A SAS Alliance Partner
215 Legion Way SW
Olympia, WA 98501
(360) 528-8970 - voice
(360) 280-4892 - cell
(360) 570-7533 - fax
pete.lund@nwcsr.com
www.nwcsr.com
----------------------------------------------------------------------------
---
-----Original Message-----
From: SAS(r) Discussion [mailto:SAS-L@LISTSERV.UGA.EDU]On Behalf Of
Goldman, Brad (AT-Atlanta)
Sent: Wednesday, July 31, 2002 11:29 AM
To: SAS-L@LISTSERV.UGA.EDU
Subject: Match Merging on Index function
Dear friends:
I have what I think is an interesting problem in match-merging.

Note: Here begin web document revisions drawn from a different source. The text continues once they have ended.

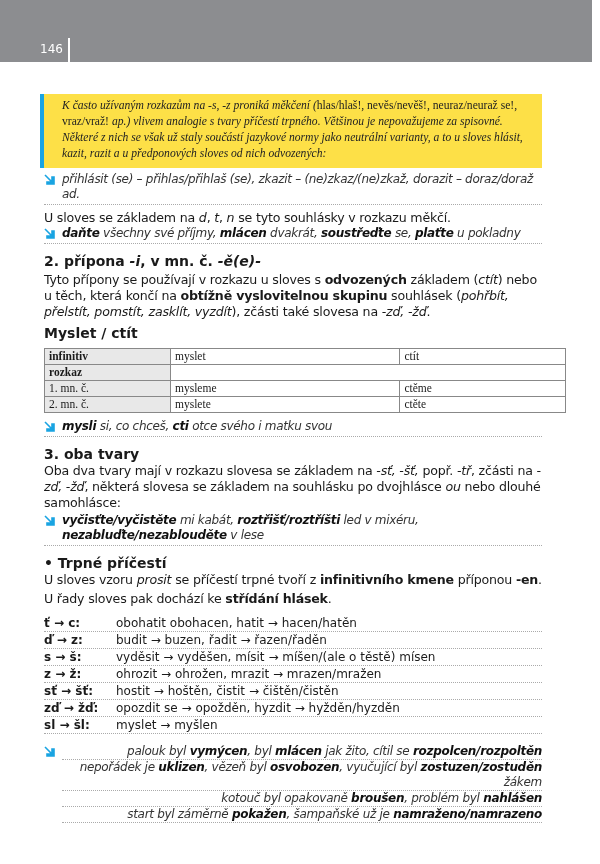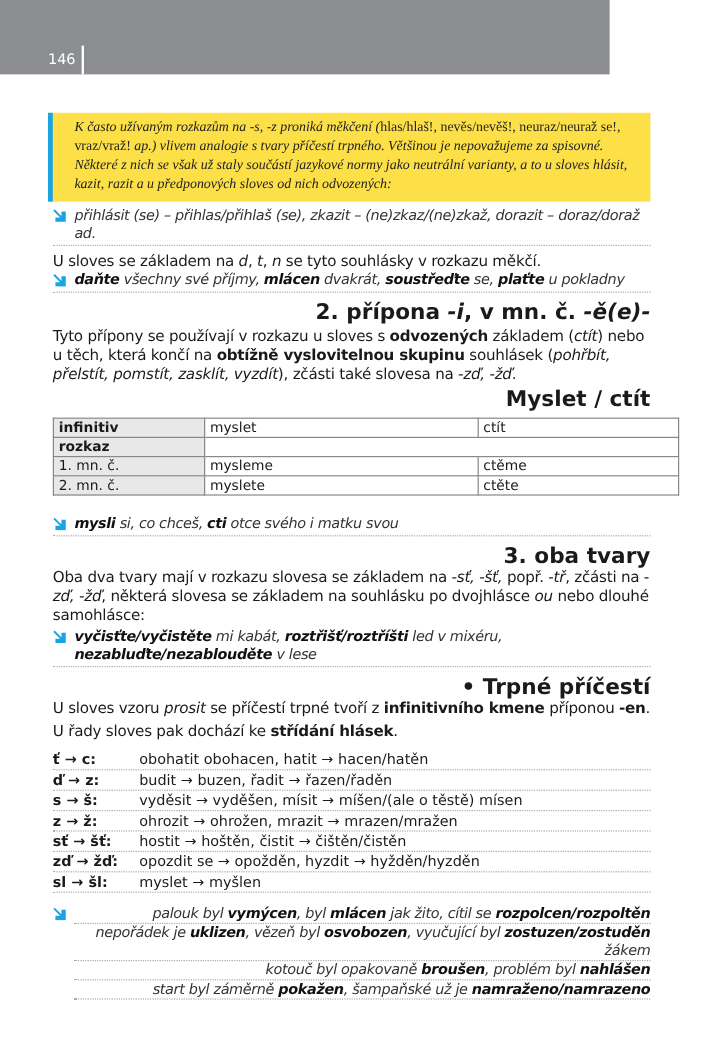"146" .header { width: 508px -> 592px }
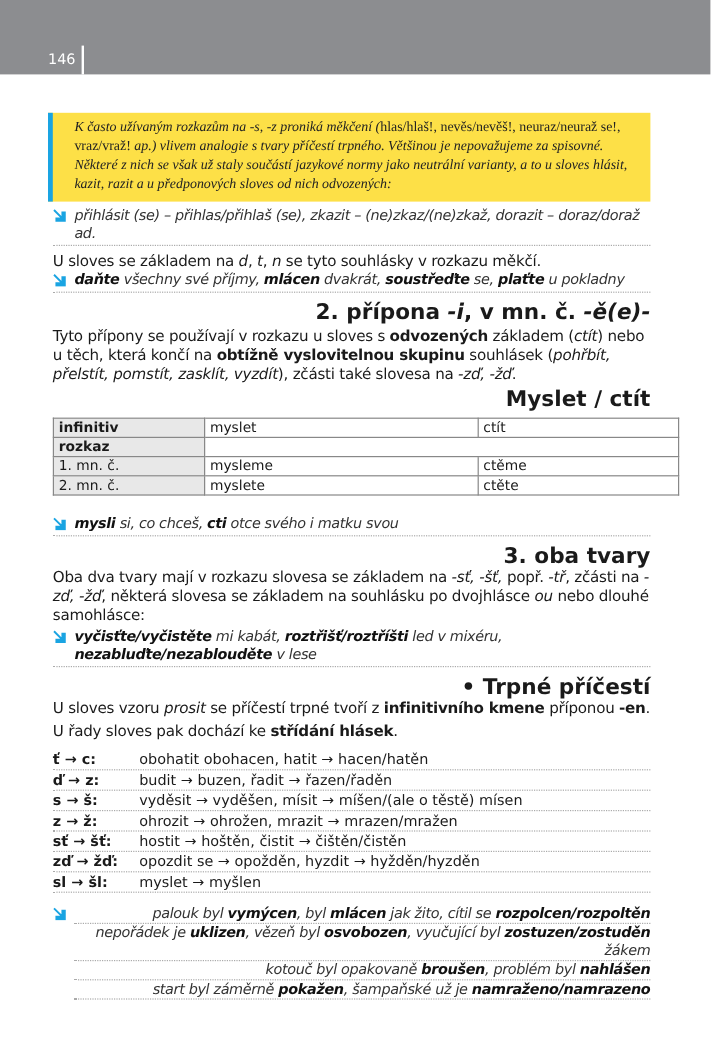"2. přípona -i, v mn." h3.sec { font-size: 18px -> 14px; text-align: right -> none }
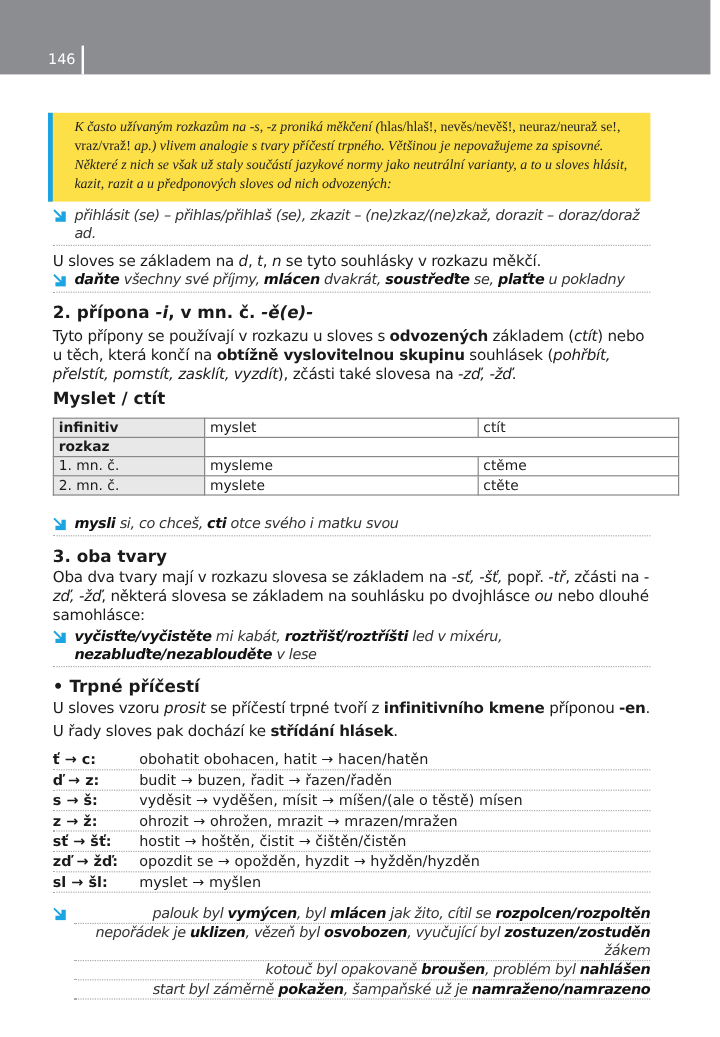"infinitiv" table.tbl { font-family: none -> Liberation Serif, serif }
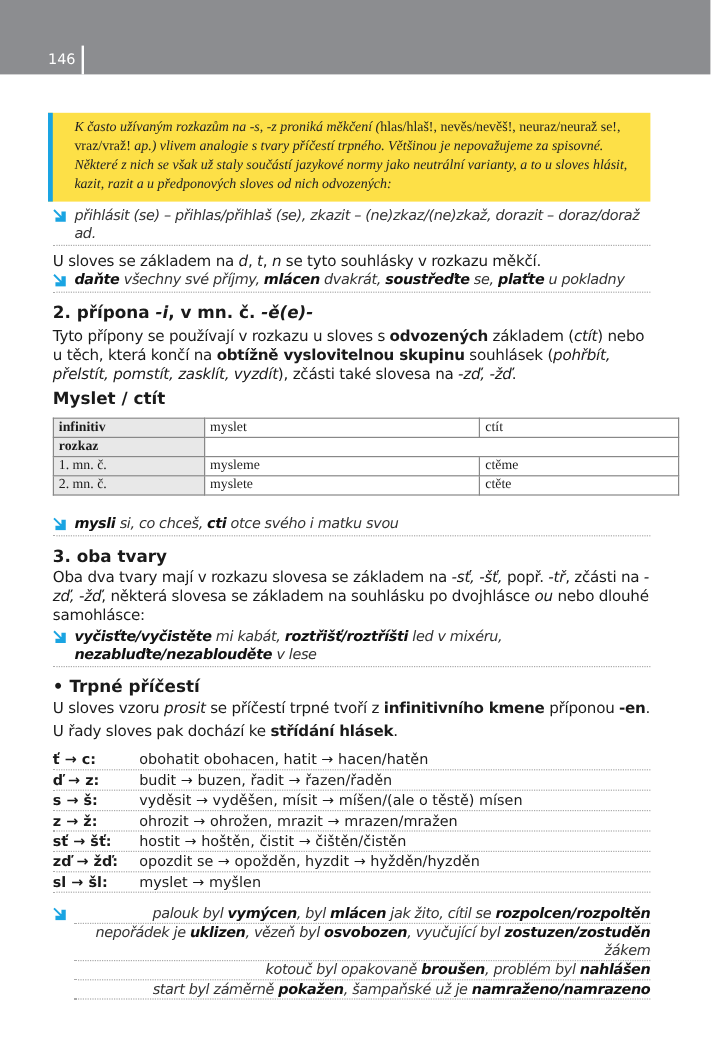"mysli si, co chceš, cti" div.ex { margin-top: 16px -> 6px }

Dataset A (y.june, the log data, ~50,000 rows):
request count
------- -----
/mandash/dealer_services/report0205 15
/mandash/eggsaregreen/15.html 1
/mandash/dealer_reports/selectcas.html 3609
Dataset B (y.decoder, the lookup table, ~300 rows):
url_string Friendly name
--------- ---------------
/dealer_services/report0205 May 2002 Report
/mandash/eggsaregreen/15.html Green Eggs Report
selectcas.html Selection Screen
The idea is that if the request variable from A contains the url_string in
B, it's a match. So the final dataset should look like:
Friendly name: count:
-------------- ------
May 2002 Report 15
Green Eggs Report 1
Selection Screen 3609
Here is my code:
proc sql;
create table done as
select y.*, d.*
from y.decoder d left join y.june y
on index(y.request,d.url_string)>0
;quit;
There were no errors. But the only matches were when url_string actually
equalled request. In the example above, only the Green Eggs report would
have been a hit, the others got missing values. The index function didn't
work as expected.
So, I muttered to myself, maybe index is used differently within Proc SQL or
something... who knows. Why not do a dataset merge. It'll be good
practice, I muttered. (I do a lot of muttering.)
Except -- what "by varaible" to merge on. The variable aren't ever equal,
how can I merge on the index of another variable?
Any ideas? Am I missing some SQL trick?
-Brad
P.S. It is safe to assume that anything from B will match on either zero or
one rows of A.
|